What this task involves
When you reach the line that contains "[562,1148,631,1164] minutes) ->", give it back exactly along with each line after it to the end of the entries; skip any pictures.

-- Opening Marker --

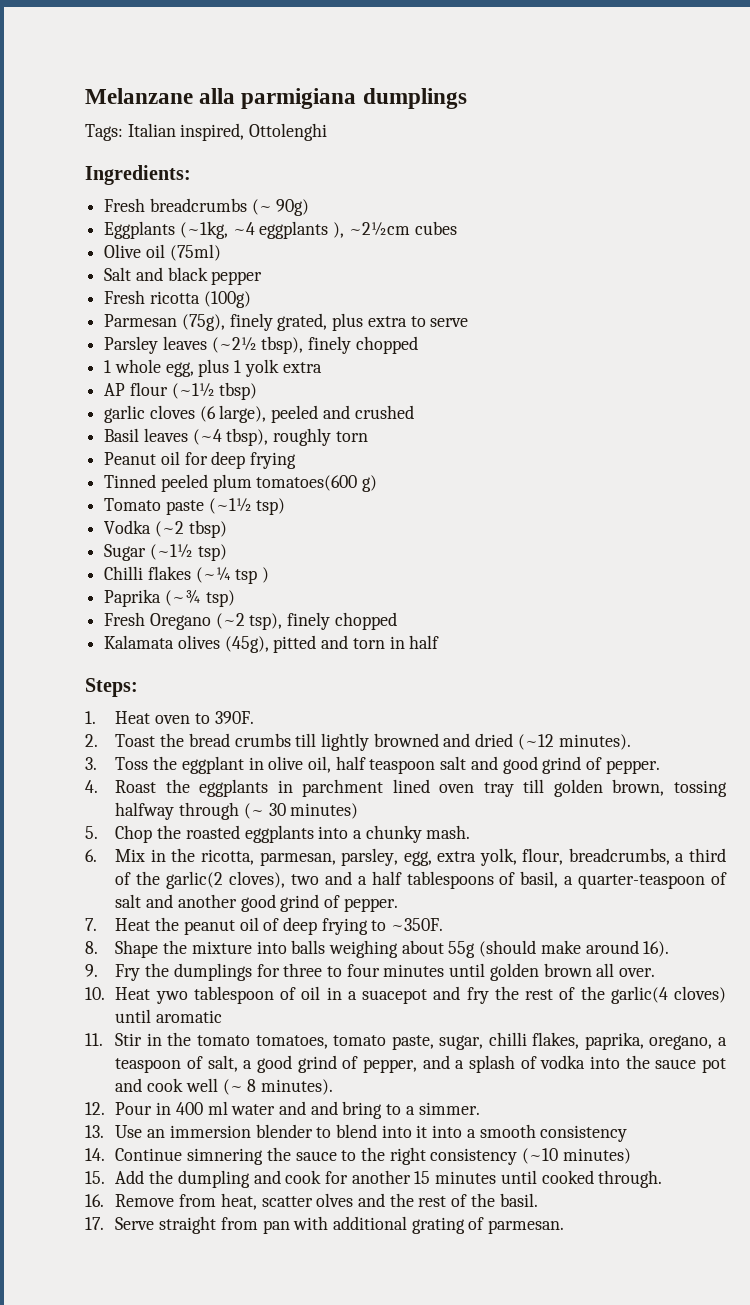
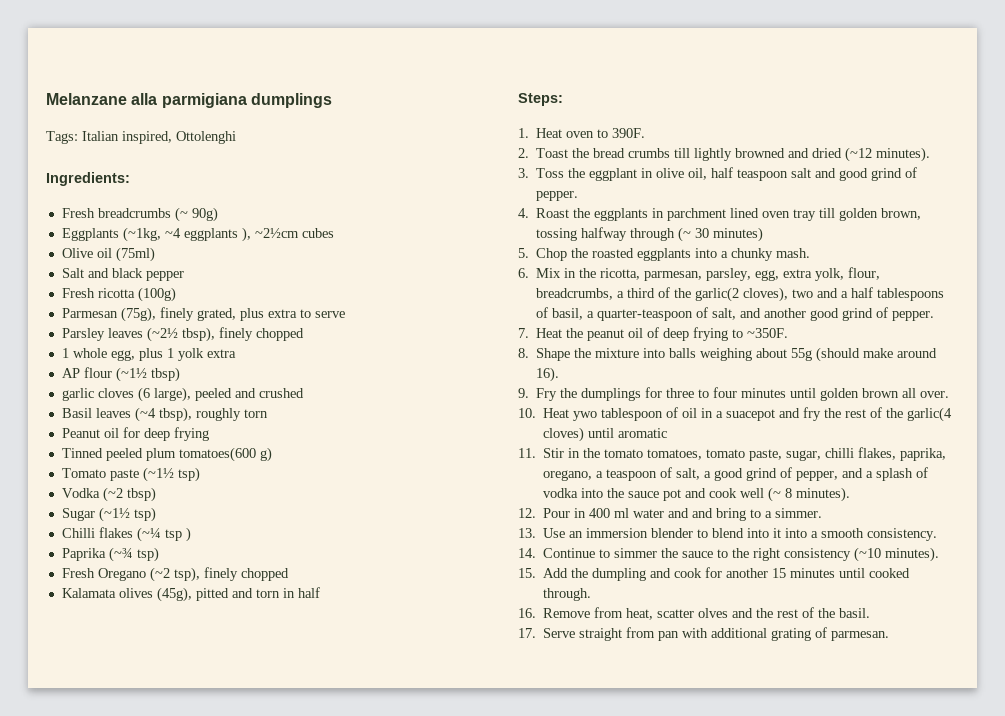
[115,894,142,908] salt -> [712,308,737,320] salt,
[540,1125,628,1142] consistency -> [867,528,938,541] consistency.
[187,1148,264,1165] simnering -> [599,548,658,558] to simmer
[562,1148,631,1164] minutes) -> [885,547,940,562] minutes).

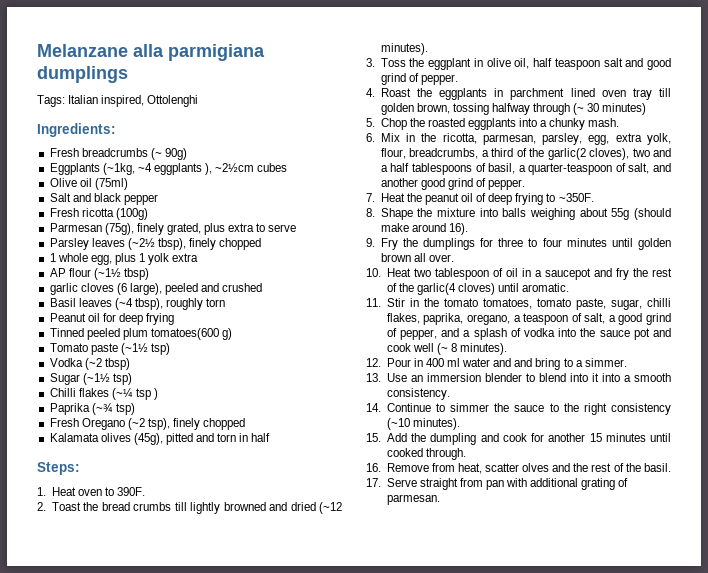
[573,411,598,421] ywo -> [413,268,431,277] two
[726,409,776,421] suacepot -> [544,268,591,280] saucepot
[618,428,668,438] aromatic -> [522,283,570,292] aromatic.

-- Closing Marker --

Result of this exercise
[562,1148,631,1164] minutes) -> [885,547,940,562] minutes).

[573,411,598,421] ywo -> [413,268,431,277] two
[726,409,776,421] suacepot -> [544,268,591,280] saucepot
[618,428,668,438] aromatic -> [522,283,570,292] aromatic.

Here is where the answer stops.